_Work request_
What lines in the entries below contain the word "Duet"? Copy all of them.

-- Entries supplied follows --

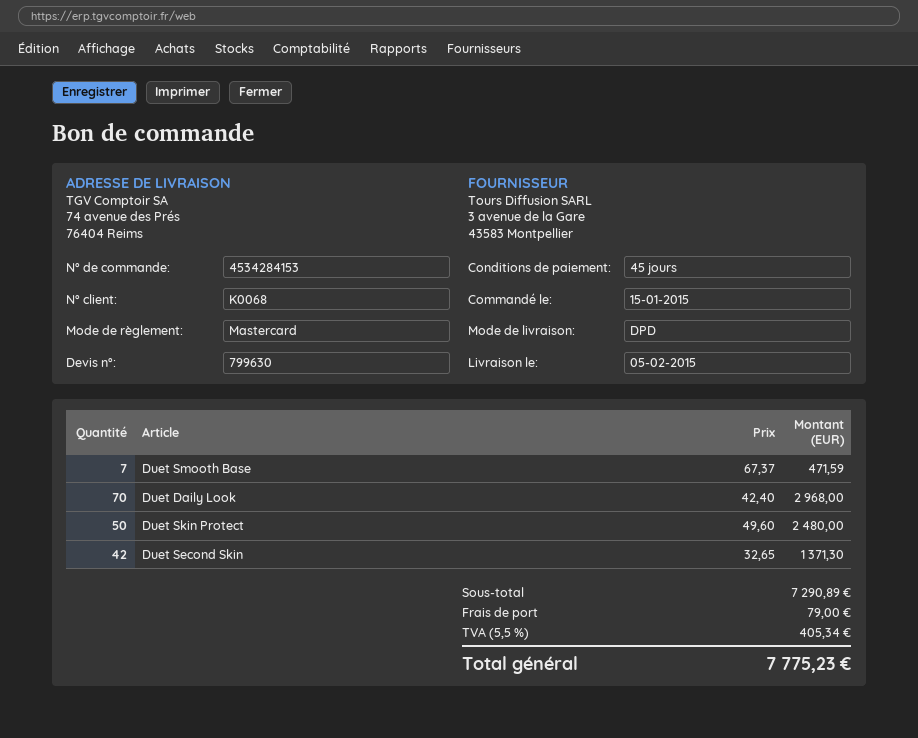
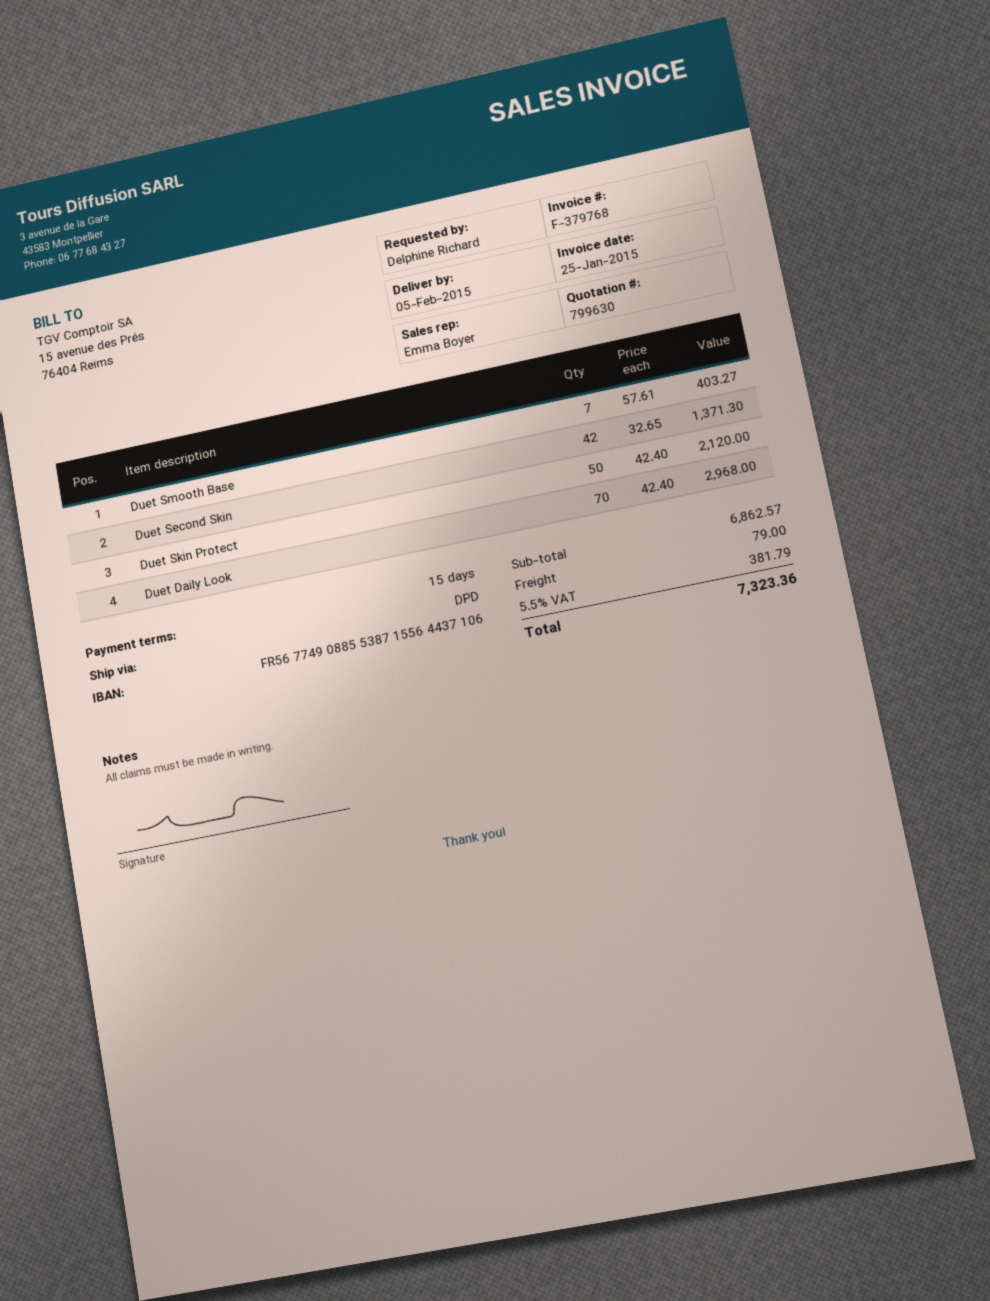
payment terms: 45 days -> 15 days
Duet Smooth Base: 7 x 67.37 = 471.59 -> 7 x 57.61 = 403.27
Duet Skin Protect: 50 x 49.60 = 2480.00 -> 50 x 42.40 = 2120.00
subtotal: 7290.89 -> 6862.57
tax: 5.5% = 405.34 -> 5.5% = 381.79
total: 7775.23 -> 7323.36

-- Entries supplied concluded --
-- Entries supplied follows --

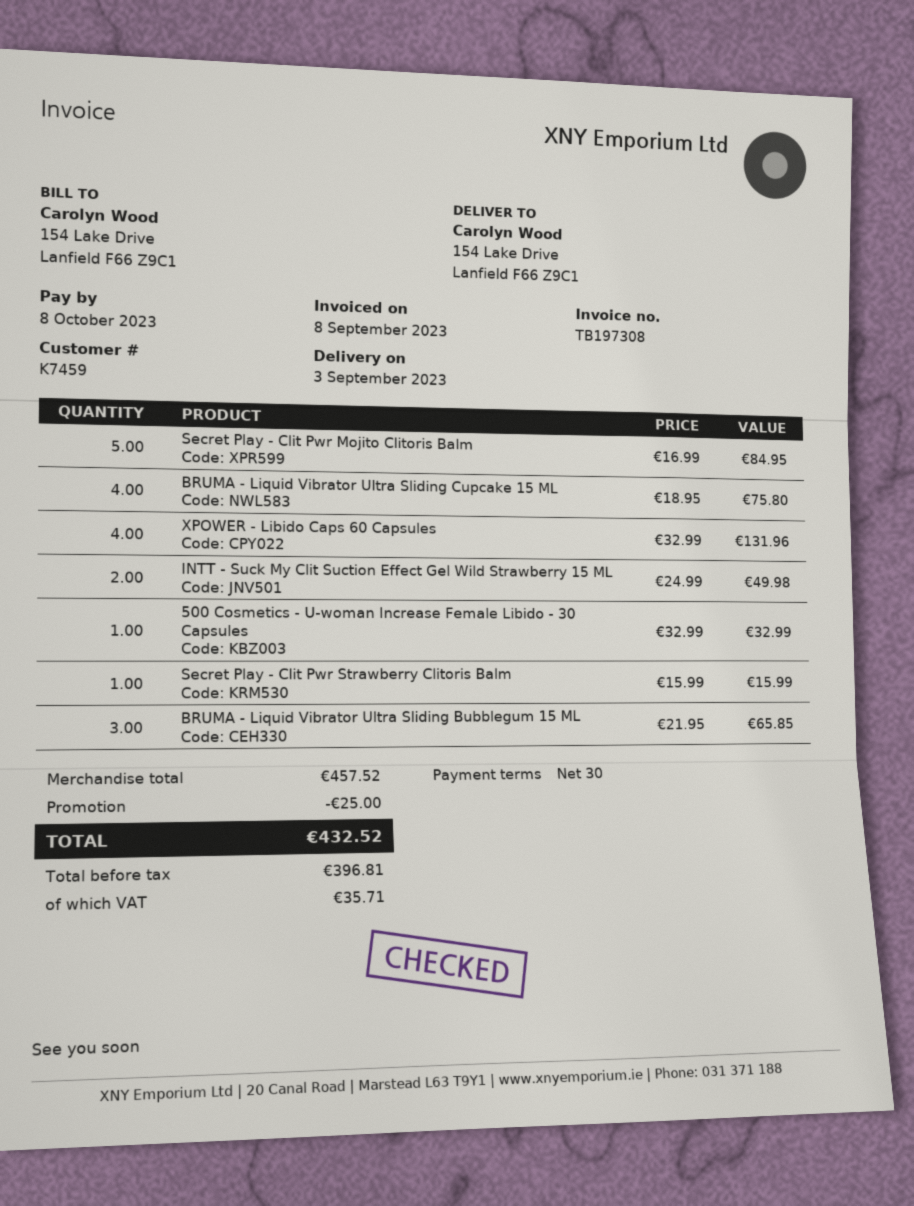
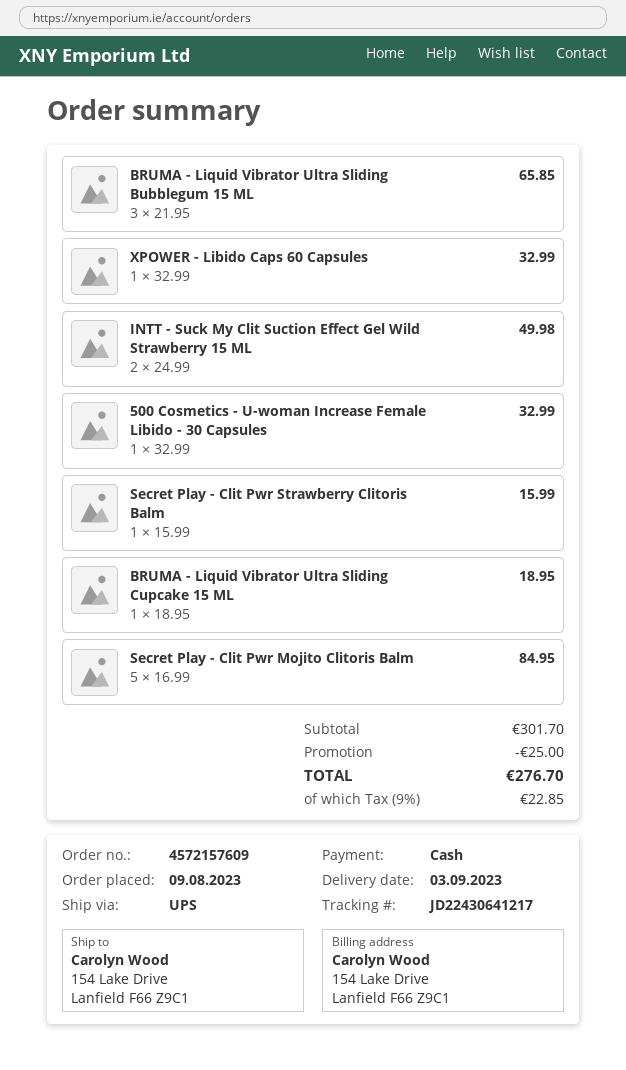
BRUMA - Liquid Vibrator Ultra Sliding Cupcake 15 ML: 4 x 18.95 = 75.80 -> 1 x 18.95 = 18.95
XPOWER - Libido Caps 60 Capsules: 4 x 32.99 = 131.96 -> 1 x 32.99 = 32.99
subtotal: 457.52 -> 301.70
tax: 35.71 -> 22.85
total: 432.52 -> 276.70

-- Entries supplied concluded --
-- Entries supplied follows --

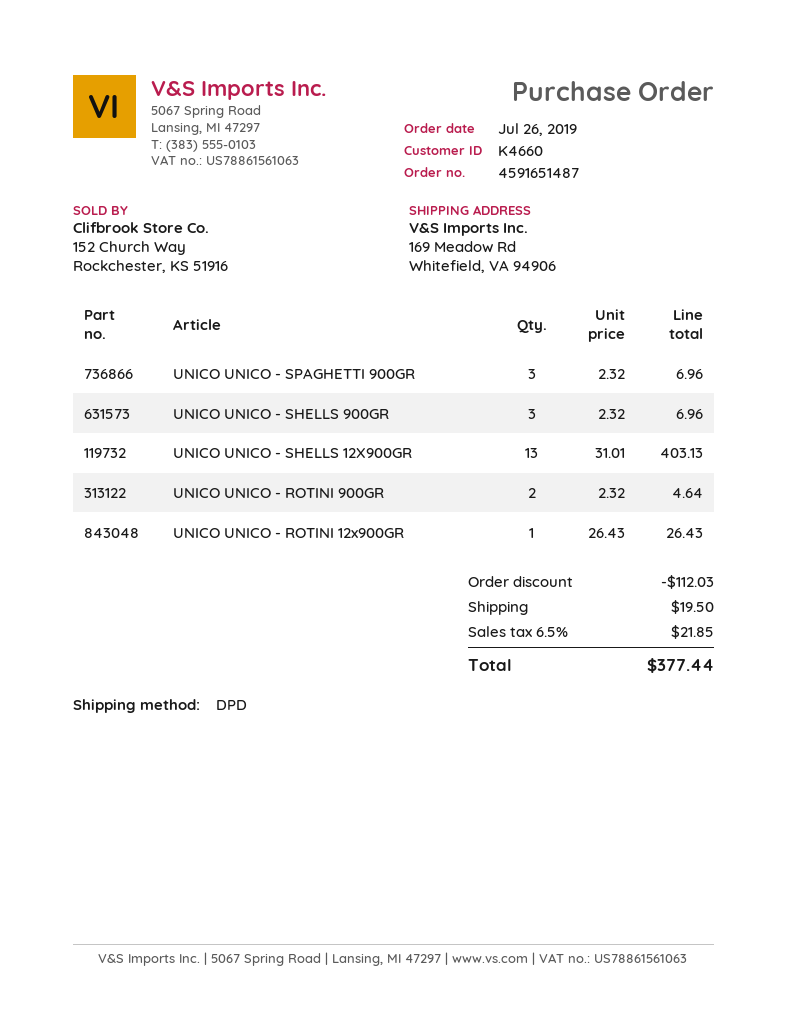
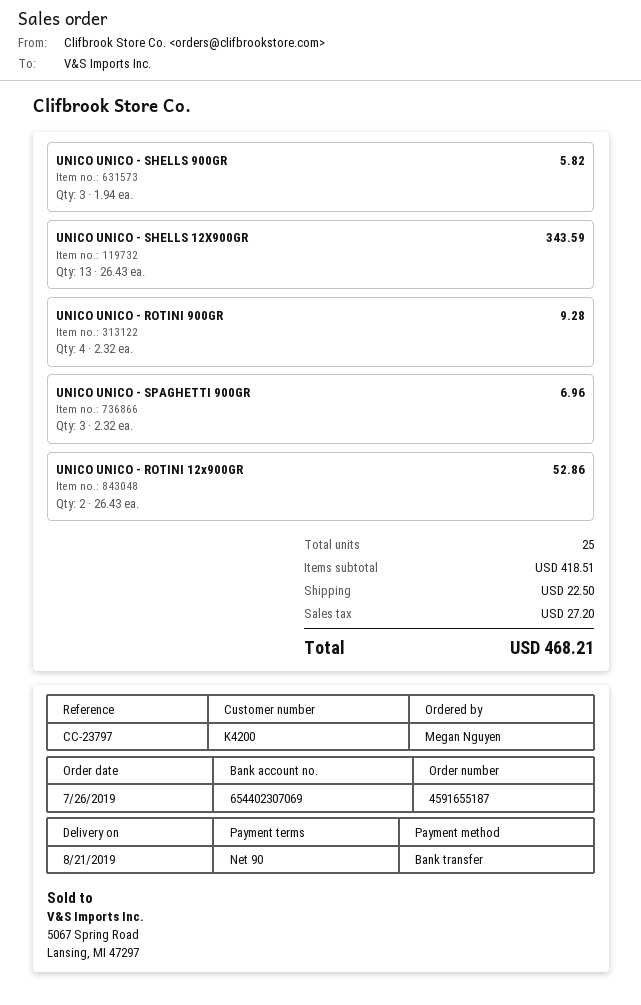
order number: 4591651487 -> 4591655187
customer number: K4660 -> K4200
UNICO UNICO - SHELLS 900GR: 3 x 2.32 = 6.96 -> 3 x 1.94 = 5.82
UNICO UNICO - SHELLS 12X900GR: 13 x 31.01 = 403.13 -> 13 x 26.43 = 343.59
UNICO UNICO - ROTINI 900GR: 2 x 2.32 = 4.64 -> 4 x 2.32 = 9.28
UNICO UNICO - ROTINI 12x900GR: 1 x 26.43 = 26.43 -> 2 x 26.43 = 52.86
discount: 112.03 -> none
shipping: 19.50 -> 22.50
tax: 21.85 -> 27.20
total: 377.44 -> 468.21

-- Entries supplied concluded --

_Result of the task_
Duet Smooth Base: 7 x 67.37 = 471.59 -> 7 x 57.61 = 403.27
Duet Skin Protect: 50 x 49.60 = 2480.00 -> 50 x 42.40 = 2120.00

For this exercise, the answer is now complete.